No encuentro otra imagen que refleje con semejante claridad el despropósito de la guerra. La iniciaron los chapitos al secuestrar al Mayo para entregarlo a los gringos y los mayos solo tomaron tiempo para prepararse y responder al agravio. Estalló el 9 de septiembre del año pasado.

Aquel llamado de Zambada a no pelear por su secuestro parecía un mensaje cifrado en sentido contrario. Por la dimensión de la afrenta era imposible no responder. Si algún novelista hubiese inventado el secuestro del Mayo, tal como se dio, no hubiera tenido ningún crédito ni como ficción. Por eso creímos muchos que se había entregado voluntariamente hasta que esa idea perdió credibilidad sobre todo debido a la intensidad de la guerra.

¿Cuándo terminará? es una pregunta que nos hacemos muchos, pero es imposible preverlo. Lo que sí puede afirmarse es que acabará cuando uno de los dos grupos deje de existir por lo menos en Sinaloa. Sus estructuras están disgregadas en buena parte del país y se seguirán dando con todo donde se encuentren, pero en Sinaloa el fin de la guerra implica que uno de los dos bandos ya no opere aquí. No hay cabida para los dos. El gobierno lo sabe y como está interesado en que esto acabe enfocará sus operaciones sobre el grupo que considere menos vital. Creo que lo está haciendo desde hace mucho, casi desde que empezó este infierno.

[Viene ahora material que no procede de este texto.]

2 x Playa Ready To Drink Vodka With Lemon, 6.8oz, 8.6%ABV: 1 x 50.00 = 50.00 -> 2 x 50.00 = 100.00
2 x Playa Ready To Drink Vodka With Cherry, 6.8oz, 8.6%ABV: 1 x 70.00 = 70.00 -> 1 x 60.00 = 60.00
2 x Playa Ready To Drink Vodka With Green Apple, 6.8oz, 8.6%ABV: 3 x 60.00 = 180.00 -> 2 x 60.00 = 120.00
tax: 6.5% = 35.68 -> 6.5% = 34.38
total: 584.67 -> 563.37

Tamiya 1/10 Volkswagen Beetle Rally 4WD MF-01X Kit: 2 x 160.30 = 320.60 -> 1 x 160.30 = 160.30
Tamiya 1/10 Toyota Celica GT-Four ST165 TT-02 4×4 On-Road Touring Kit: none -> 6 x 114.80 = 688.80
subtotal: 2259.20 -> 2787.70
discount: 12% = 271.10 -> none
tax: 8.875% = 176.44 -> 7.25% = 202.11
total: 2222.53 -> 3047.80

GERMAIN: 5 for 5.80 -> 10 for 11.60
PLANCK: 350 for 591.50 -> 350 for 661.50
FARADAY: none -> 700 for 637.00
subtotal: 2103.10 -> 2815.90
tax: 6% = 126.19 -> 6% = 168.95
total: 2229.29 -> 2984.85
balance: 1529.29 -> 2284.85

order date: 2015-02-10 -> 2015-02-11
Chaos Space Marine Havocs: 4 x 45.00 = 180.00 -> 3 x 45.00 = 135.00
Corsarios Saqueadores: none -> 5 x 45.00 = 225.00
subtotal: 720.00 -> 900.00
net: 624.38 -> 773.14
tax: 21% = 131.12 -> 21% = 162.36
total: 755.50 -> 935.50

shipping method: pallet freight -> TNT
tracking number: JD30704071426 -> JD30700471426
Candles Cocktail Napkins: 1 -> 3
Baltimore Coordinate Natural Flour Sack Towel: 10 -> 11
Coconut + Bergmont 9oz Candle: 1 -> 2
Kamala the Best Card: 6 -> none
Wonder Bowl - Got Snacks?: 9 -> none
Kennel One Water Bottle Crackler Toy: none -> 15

El Cártel de Sinaloa seguirá existiendo con otra fisionomía, pero no va a desaparecer. Hablaba al principio que el cártel decantó en dos familias, los Guzmán y los Zambada. Los Fernández, los Cázares, los Esparragoza… que en otro tiempo integraron el cártel, fueron perdiendo protagonismo por distintas razones, a unos los agarraron y otros murieron. Esas familias siguen operando, pero casi desvinculadas por completo de Sinaloa.

Bola y cadena

LA DEMANDA DE UNA PAZ VERDADERA, no de una pax narca, es muy legítima. A partir de ella se pueden crear movimientos y condiciones para conseguirla, aunque esto ocurra en el muy largo plazo. Podrán terminarse las confrontaciones, pero las causas seguirán allí, como el viejo dinosaurio. Dejamos correr muy lejos las cosas, el gobierno y la sociedad, los dos con altos niveles de complicidad, y por ello seguiremos padeciendo sus estragos por muchos años.

Sentido contrario

ALGO PASA CON LA POLICÍA MUNICIPAL de Mazatlán, que está siendo objeto de ataques con explosivos. Han agredido a agentes en distintos momentos y ahora acuden a esta forma de agresión. Como en muchos municipios, la corporación ha sido acusada de estar coludida con el narco y las agresiones no pueden estar desvinculadas de compromisos que tal vez ahora no estén cumpliendo. O de alguna voltereta.

Humo negro

AHORA RESULTA QUE TAMBIÉN GUASAVE compró patrullas bajo el mismo esquema que usó Gerardo Vargas en Ahome y por lo cual fue separado del cargo y vinculado a proceso. ¿Qué hará la fiscalía en este caso y que hará el Congreso del Estado? Apuesto que nada.

Artículo publicado el 7 de septiembre de 2025 en la edición 1180 del semanario Ríodoce.